> **SOURCE RECORDS**
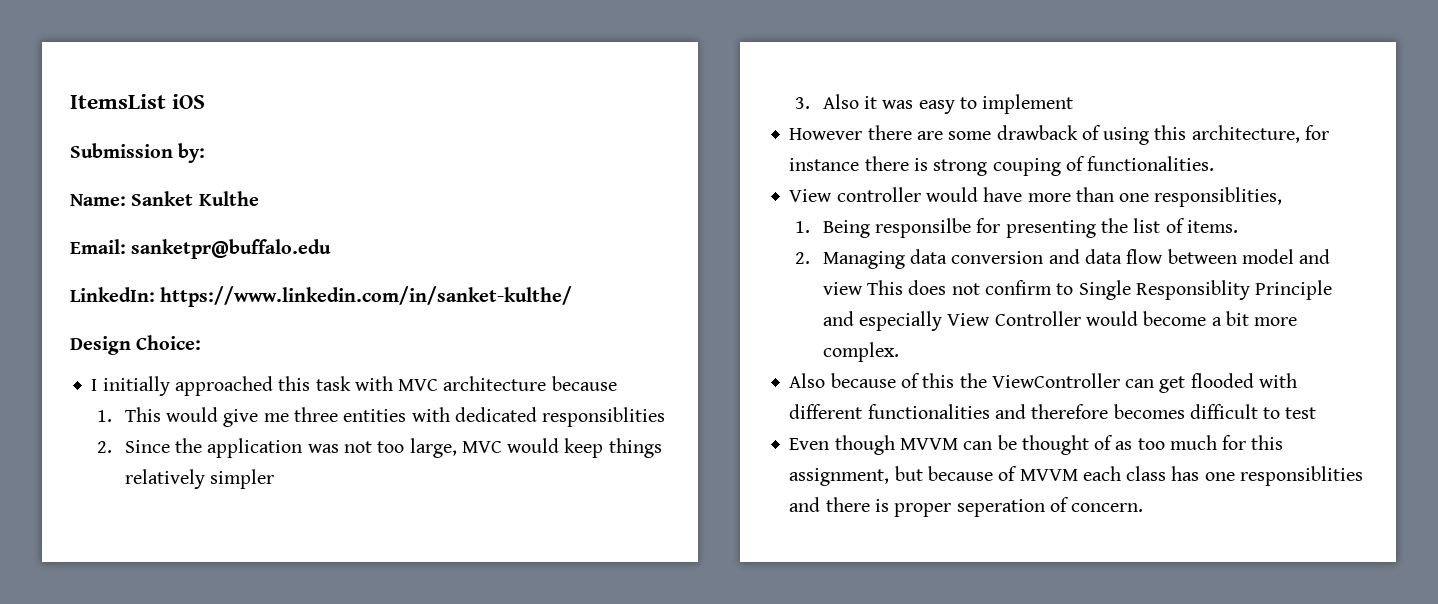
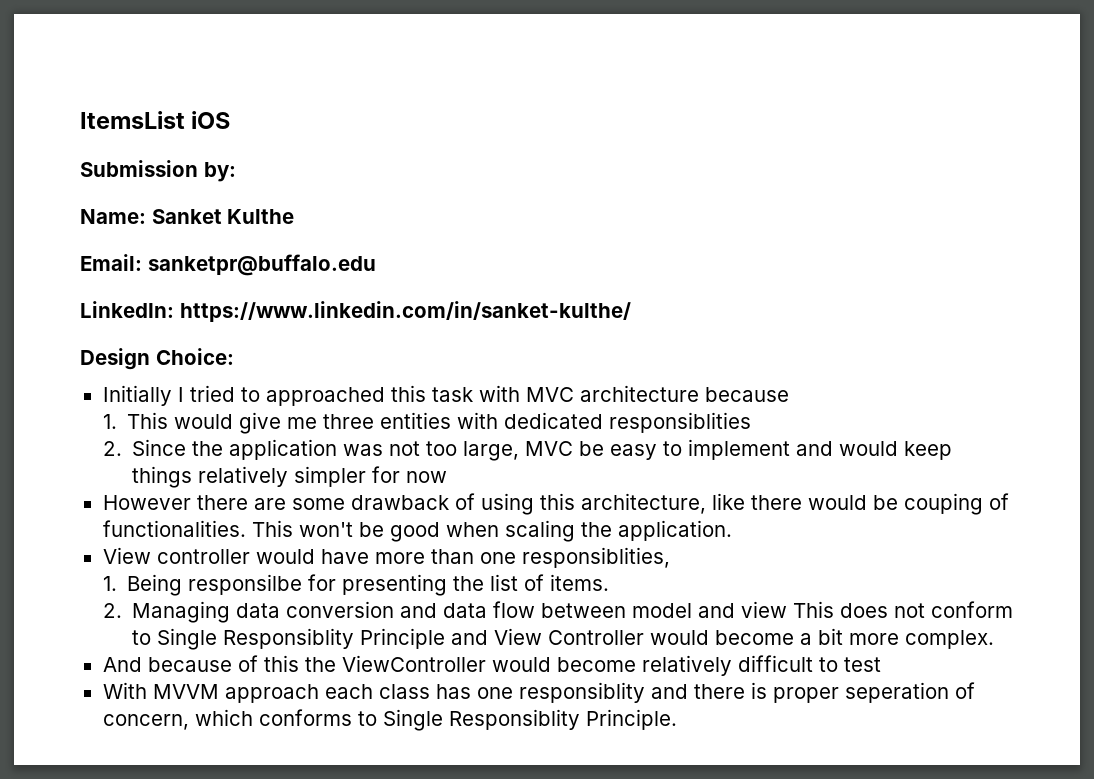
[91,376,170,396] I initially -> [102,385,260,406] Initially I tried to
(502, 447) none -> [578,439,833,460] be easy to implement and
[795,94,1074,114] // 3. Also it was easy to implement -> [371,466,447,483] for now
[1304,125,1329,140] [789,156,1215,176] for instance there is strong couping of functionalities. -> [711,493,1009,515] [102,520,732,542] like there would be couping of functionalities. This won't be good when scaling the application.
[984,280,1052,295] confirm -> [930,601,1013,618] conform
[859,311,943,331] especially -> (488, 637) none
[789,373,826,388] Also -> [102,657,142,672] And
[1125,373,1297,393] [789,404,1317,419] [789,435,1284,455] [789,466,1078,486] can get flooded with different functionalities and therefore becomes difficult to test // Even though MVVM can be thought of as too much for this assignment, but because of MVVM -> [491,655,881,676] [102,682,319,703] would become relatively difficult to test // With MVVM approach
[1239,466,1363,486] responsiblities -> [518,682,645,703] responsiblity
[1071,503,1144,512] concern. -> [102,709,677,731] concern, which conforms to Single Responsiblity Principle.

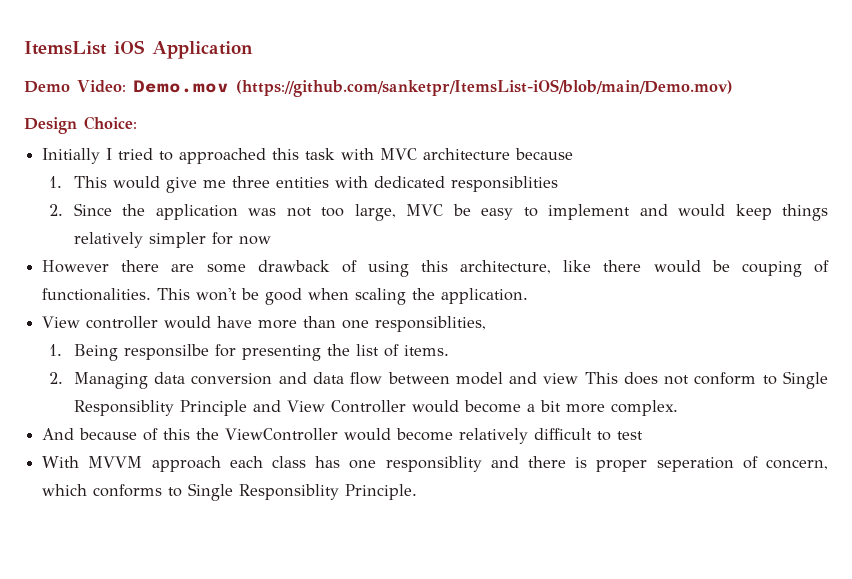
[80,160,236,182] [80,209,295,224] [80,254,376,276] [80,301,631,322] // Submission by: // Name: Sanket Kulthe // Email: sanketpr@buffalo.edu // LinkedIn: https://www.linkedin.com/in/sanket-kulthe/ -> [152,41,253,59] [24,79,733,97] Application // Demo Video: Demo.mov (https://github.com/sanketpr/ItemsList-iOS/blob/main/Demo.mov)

> **ACTIVITY**
Return, unchanged, the run of lines above that opens with the line containing "[984,280,1052,295] confirm ->" and closes with the line containing "[789,373,826,388] Also ->". Include both.

> **ANSWER BOX**
[984,280,1052,295] confirm -> [930,601,1013,618] conform
[859,311,943,331] especially -> (488, 637) none
[789,373,826,388] Also -> [102,657,142,672] And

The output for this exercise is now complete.